The border between dream and reality is never very clear for me.

Have you ever wondered which, of the things that you see or feel, is the one that's real?

Reality could be dream, and dream could be reality.

And it's like the dream I'm having now.

I was sitting on a chair in a square room with only a window is there. And the moon light would creeped inside through the glass. Nothing could be heard, so in silence I fell. As if waiting for something, I couldn't move. Until a voice called me.

Welcome home.

"Sora."

And there he was, standing at my back, reflected on the window glass. As if the same exact blue eyes staring back from the night sky.

And he would say,

"You're awake."

* * *

-= _The time I woke up is the time when I slept_ =-

* * *

"Good morning, Sora."

I open my eyes a little, just to see the one who has just called my name.

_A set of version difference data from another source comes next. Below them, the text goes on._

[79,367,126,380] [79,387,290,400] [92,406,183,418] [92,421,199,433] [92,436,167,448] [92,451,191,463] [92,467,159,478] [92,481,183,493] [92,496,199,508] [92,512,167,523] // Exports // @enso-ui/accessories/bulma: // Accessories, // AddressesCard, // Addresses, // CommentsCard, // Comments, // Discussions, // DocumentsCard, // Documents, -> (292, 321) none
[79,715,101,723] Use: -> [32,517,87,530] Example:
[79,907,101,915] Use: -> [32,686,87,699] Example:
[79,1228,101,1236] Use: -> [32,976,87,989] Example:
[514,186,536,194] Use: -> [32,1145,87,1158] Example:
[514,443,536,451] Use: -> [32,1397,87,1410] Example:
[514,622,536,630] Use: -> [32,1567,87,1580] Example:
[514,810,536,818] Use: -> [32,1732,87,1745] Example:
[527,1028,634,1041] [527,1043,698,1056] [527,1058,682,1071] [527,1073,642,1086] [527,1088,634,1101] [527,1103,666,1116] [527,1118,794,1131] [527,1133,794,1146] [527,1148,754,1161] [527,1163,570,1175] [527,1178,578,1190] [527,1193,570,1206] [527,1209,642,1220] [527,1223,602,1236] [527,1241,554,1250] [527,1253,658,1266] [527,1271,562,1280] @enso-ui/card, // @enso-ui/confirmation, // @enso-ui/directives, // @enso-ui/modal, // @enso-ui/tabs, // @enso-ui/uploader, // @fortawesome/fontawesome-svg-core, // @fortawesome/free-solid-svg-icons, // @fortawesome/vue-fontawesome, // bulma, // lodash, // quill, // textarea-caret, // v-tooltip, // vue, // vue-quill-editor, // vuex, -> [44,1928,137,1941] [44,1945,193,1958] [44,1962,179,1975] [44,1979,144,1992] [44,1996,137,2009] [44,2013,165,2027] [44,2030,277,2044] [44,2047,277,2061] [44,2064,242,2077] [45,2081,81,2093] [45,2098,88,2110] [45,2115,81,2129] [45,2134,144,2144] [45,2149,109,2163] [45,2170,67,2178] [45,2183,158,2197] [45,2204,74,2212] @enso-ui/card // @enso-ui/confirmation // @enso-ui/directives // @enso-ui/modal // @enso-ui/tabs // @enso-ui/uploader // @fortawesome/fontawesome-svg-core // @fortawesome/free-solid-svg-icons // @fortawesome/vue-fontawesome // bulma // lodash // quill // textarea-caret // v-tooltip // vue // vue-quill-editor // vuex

"Have a nice sleep last night?", says the voice which came from the edge of my bed. His long hair tickled my face as I try to straightened myself.

"Pretty much.." I mumble, rubbing my eyes a little. It's weird I feel so tired when I wake up. "Why are you so early, Riku?" I say, when I finally get a clear image of who has just talking.

Not as usual, his silver hair is left untie, as it falls to his shoulder nicely. His emerald eyes are placed on me, paired with a comforting smile. "I have to get to college again, remember? Holiday's over already."

"Oh.. yeah," I almost forgot that yesterday is the last day of New year holiday. Riku and I, we've been spending a good time the whole day, playing games, watching DVDs, spending time with just the two of us.. Well, as a couple I think that's what supposed to happen. Too bad it has to end now..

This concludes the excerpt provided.